Transformer Data Loader

To Make Writing A Training Loop Simple

Transformer
Machine Translation
Published

January 22, 2022

Transformer Data Loader: To Make Writing A Training Loop Simple

The previous article discussed my simple implementation of the transformer architecture from Attention Is All You Need by Ashish Vaswani et al.

This article discusses the implementation of a data loader in detail:

Ultimately, we will have a data loader that simplifies writing a training loop.

1 Where To Get Text Data

We need pairs of sentences in two languages to perform translation tasks — for example, German and corresponding English texts.

The paper mentions the below two datasets:

  • WMT 2014 English-to-German translation
  • WMT 2014 English-to-French translation

But I wanted to use something much smaller to train my model for less than a day without requiring massive GPU power.

Yet, I don’t want to write a web scraping script to collect such paired texts as it will take a lot of time and defeat the purpose.

So, I decided to use PyTorch’s torchtext.datasets, specifically to use Multi30k’s training dataset. Also, I decided to do German-to-English translation so that I could understand translated sentences generated by the model.

However, the torchtext.datasets library has other machine translation datasets, too. So, I wrote a utility function to load a dataset:

from torch.utils.data import IterableDataset
from torchtext import datasets
from typing import Tuple

def load_dataset(name: str, split: str, language_pair: Tuple[str, str]) -> IterableDataset:
    dataset_class = eval(f'datasets.{name}')
    dataset = dataset_class(split=split, language_pair=language_pair)
    return dataset

For example, I can load the training dataset from Multi30k German-English translation as follows:

dataset = load_dataset('Multi30k', 'train', ('de', 'en'))

The dataset has 29K pairs of German and English sentences.

Note: de is from Deutsch (German language). en is from English. So, ('de', 'en') means that we are loading a dataset for German-English text pairs.

The returned dataset is torch.utils.data.IterableDataset, which is iterable and we can use in a for loop:

for de_text, en_text in dataset:
    print(de_text, en_text)

The first sentence pair is:

Zwei junge weiße Männer sind im Freien in der Nähe vieler Büsche.
Two young, White males are outside near many bushes.
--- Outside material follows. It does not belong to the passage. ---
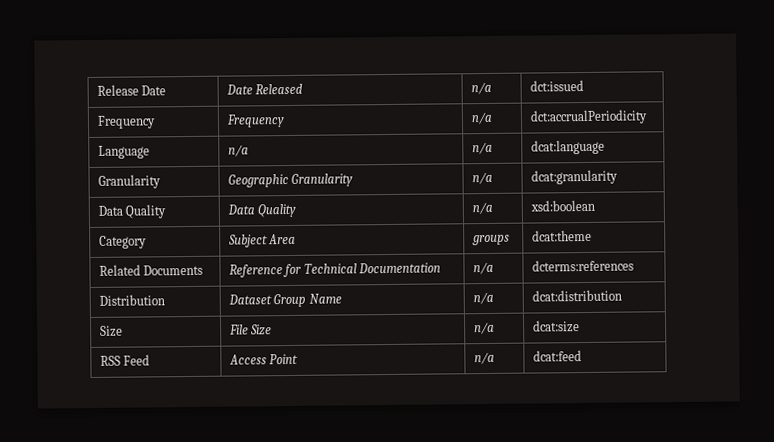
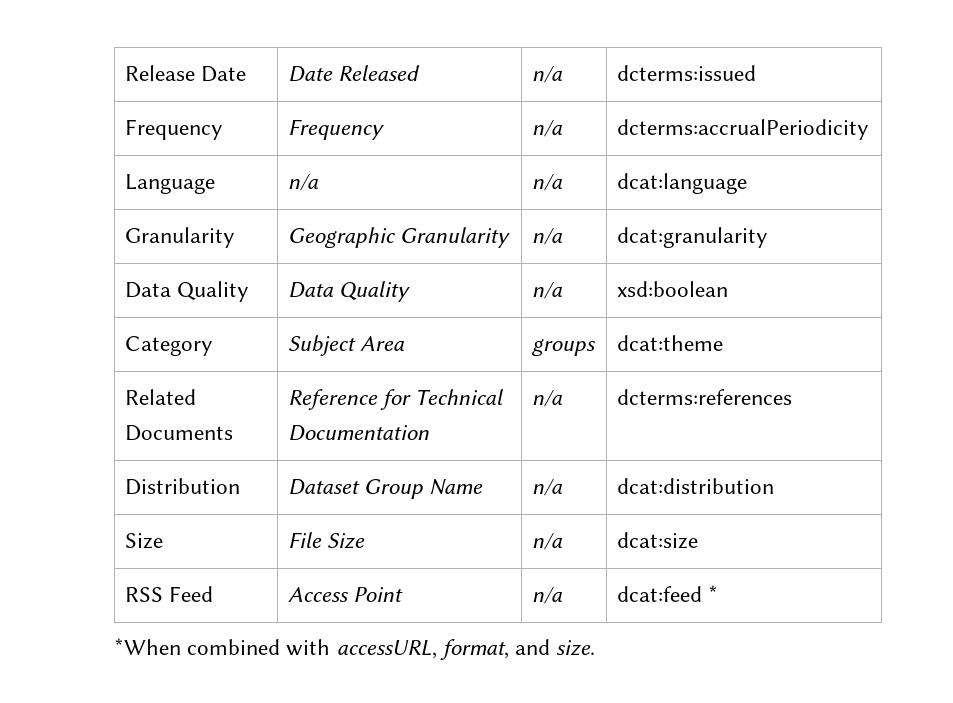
[529,80,584,92] dct:issued -> [616,65,756,81] dcterms:issued
[529,109,648,125] dct:accrualPeriodicity -> [616,119,869,140] dcterms:accrualPeriodicity
(582, 356) none -> [708,585,719,602] [114,638,596,660] * // *When combined with accessURL, format, and size.

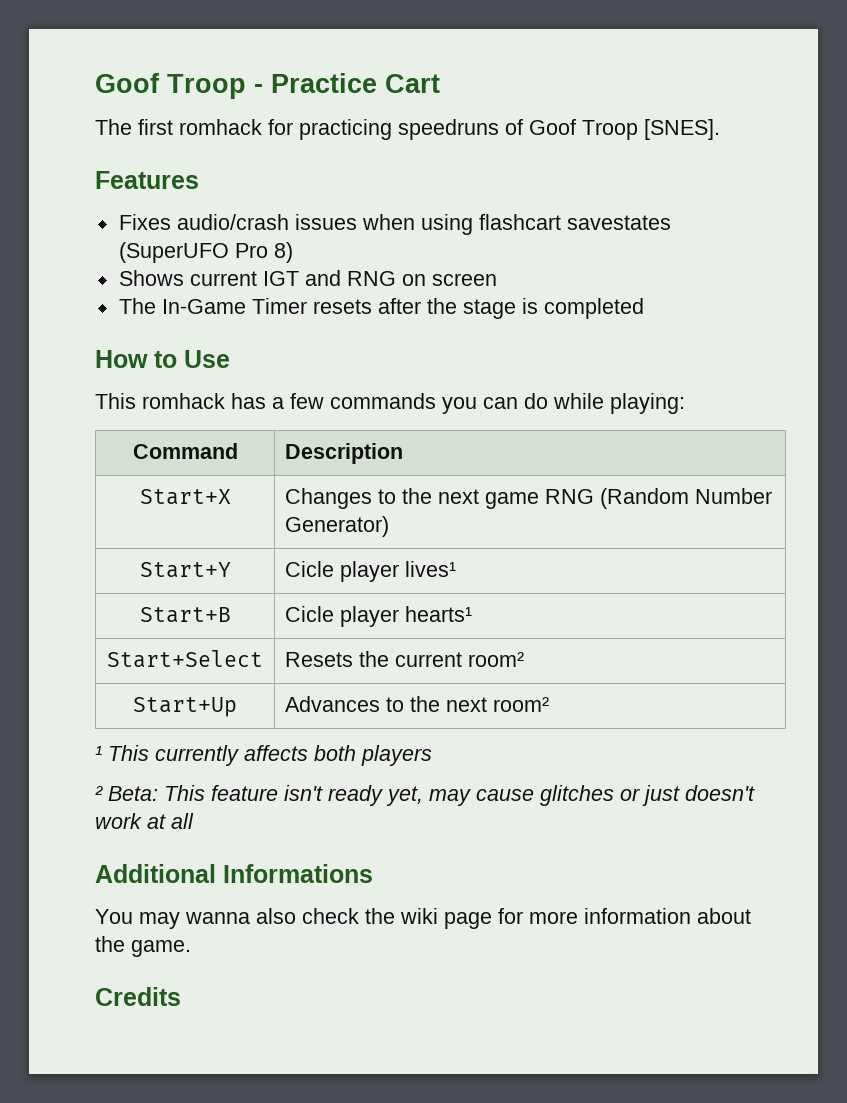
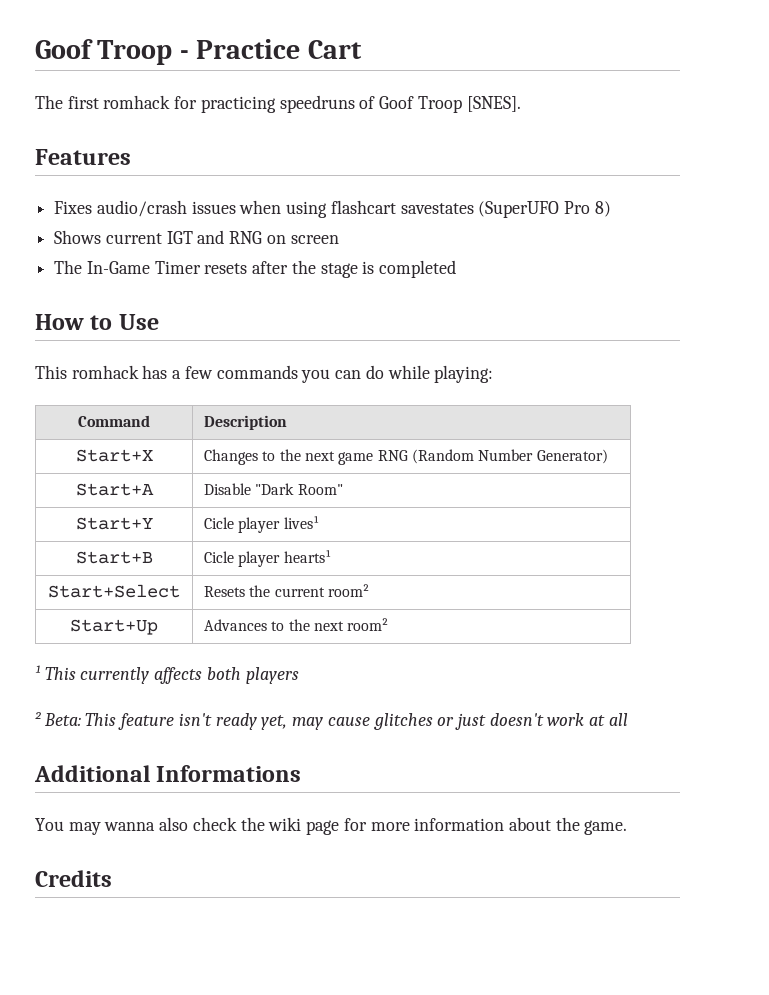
(390, 526) none -> [75,483,154,496] [204,483,343,495] // Start+A | Disable "Dark Room"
One thing to note is that we need to reload IterableDataset once the loop reaches the end. So, if you do the for loop again, you will get an StopIteration exception.

We can use DataLoader to generate sentence batches for each language:

from torch.utils.data import DataLoader

dataset = load_dataset('Multi30k', 'train', ('de', 'en'))
loader = DataLoader(dataset, batch_size=32)

for de_text_batch, en_text_batch in loader:
      ...still texts...

However, we can not directly feed text data into neural networks. So, we need to tokenize text data and convert them into PyTorch tensors.

2 How To Tokenize Text Data

We need to tokenize each sentence text into token texts. We call this process tokenization. Tokenization is language-specific, and it’s not a simple business to implement it from scratch.

Tokenization is language-specific

So, I used spaCy in my code.

It’s easy to install spaCy provided you already have a Python environment.

# Install spacy in your conda or virtual environment
pip install spacy

To use spaCy’s language tokenizer, we must obtain the respective language modules.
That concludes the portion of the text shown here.